When considering which frequency to choose, look at why you want the payouts. If you want to fund an annual trip with it every year, then you can go for a yearly annuity option. If you want to take care of daily expenses and bills with the payouts, a monthly option may be ideal.
Lock-in Period
Once you invest your money in the retirement fund, you may not be able to withdraw it. Withdrawals will be allowed only after the plan reaches a certain stage. This can be beneficial for the individual, as it creates a sense of financial discipline.
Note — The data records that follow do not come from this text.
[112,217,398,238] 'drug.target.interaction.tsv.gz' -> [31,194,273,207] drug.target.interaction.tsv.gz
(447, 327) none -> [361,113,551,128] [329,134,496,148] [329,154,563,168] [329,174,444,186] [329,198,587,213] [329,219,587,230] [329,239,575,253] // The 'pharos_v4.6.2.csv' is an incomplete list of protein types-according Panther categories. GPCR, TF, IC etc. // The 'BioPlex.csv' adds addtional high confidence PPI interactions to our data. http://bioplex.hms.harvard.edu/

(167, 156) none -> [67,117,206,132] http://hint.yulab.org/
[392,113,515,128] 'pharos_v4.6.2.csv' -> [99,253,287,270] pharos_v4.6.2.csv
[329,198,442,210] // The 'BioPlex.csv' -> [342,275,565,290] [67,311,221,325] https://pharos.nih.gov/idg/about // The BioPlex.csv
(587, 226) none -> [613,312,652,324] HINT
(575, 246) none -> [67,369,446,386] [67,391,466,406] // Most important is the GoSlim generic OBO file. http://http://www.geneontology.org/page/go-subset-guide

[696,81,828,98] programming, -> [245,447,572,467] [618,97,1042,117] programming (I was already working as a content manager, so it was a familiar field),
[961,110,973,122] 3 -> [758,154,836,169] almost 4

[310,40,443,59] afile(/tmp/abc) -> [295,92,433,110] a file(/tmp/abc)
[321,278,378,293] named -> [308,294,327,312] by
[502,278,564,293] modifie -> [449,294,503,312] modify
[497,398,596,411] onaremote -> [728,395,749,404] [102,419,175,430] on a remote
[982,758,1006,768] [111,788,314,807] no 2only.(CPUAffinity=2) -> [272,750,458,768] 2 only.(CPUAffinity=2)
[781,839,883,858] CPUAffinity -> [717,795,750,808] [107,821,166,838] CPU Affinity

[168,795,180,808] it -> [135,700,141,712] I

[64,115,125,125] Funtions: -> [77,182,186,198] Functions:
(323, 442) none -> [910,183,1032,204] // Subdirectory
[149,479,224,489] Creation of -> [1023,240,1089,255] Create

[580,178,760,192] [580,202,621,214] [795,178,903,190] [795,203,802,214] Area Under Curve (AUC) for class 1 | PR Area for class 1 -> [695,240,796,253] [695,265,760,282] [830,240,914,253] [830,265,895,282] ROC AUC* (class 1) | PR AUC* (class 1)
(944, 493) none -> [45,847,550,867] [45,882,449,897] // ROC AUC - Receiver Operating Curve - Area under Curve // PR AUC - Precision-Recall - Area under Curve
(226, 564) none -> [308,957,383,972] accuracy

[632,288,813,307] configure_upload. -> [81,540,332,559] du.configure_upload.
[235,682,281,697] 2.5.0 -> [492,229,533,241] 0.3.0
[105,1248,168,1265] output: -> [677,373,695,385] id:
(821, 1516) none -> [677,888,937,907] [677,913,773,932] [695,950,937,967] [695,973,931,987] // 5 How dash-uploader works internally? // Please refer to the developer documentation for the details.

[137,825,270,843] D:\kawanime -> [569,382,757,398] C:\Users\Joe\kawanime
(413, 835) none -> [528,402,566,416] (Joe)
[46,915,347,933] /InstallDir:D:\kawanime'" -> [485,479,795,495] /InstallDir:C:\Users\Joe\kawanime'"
Support for Specific Medical Needs
Retired individuals may have higher medical needs than their younger counterparts. A solid state of finances is important to take care of these needs. Fortunately, there are certain types of pension plans which offer support in this area as well. For instance, some pension plans offer insurance coverage against critical illnesses. In case the insured person is diagnosed with a critical illness, the plan will provide a lump sum payout to help deal with the medical or other expenses.
Tax Benefits**
As per prevailing laws, paying towards pension plans allows you to enjoy tax benefits under the old tax regime. You can claim up to ₹1.5 lakhs under Section 80C of the Income Tax Act, 1961. This means you can enjoy life insurance coverage and stable income during your retirement all the while reducing your tax outgo.
What to Consider When Planning a Retirement Fund?
By now, you will have a clear idea of what retirement funds are and their features. To ensure you have an optimal experience with them, here’s what to consider.
The Time Remaining for Your Retirement
You need clarity on how much time you have before you retire. It will determine how long you can park your funds, and how much you need to invest. A longer horizon means you can go with smaller amounts. Conversely, a shorter time frame means you will have to pay larger amounts to ensure a solid retirement corpus.
Retirement Goals
Make sure to align your retirement funds with your goals. Do you want financial support to indulge in your travel dreams? Or do you want support for your medical needs? You must customise your retirement fund such that your various needs are met. This includes choosing the right plan, a suitable annuity option, payout frequency, and other customisable aspects.
To optimise this process, use a retirement calculator. Enter your current age, when you plan to retire, life expectancy, and other details. Based on these, you will get an estimate of your retirement corpus, which you can use to customise your retirement savings.
Other Sources of Support during Retirement
It is advisable to have a diverse retirement portfolio. Along with annuity plans, you can also consider government-backed retirement schemes such as the National Pension System and Atal Pension Yojana. Opting for more than one source ensures you have multiple streams of income during your retirement years. In addition, the varying eligibility criteria and conditions attached to each scheme will allow you to invest different amounts at different intervals. In the long run, it will help create a robust, comprehensive retirement portfolio.
Ideally, retirement is a period of rest, relaxation, and enjoyment. Opting for retirement funds at the right time helps you make the most of your retirement. With features like limited premium payments, increasing income, critical illness coverage, and more, a retirement plan can help you rest assured that your golden years will be financially secure.
** Tax exemptions are as per applicable tax laws from time to time.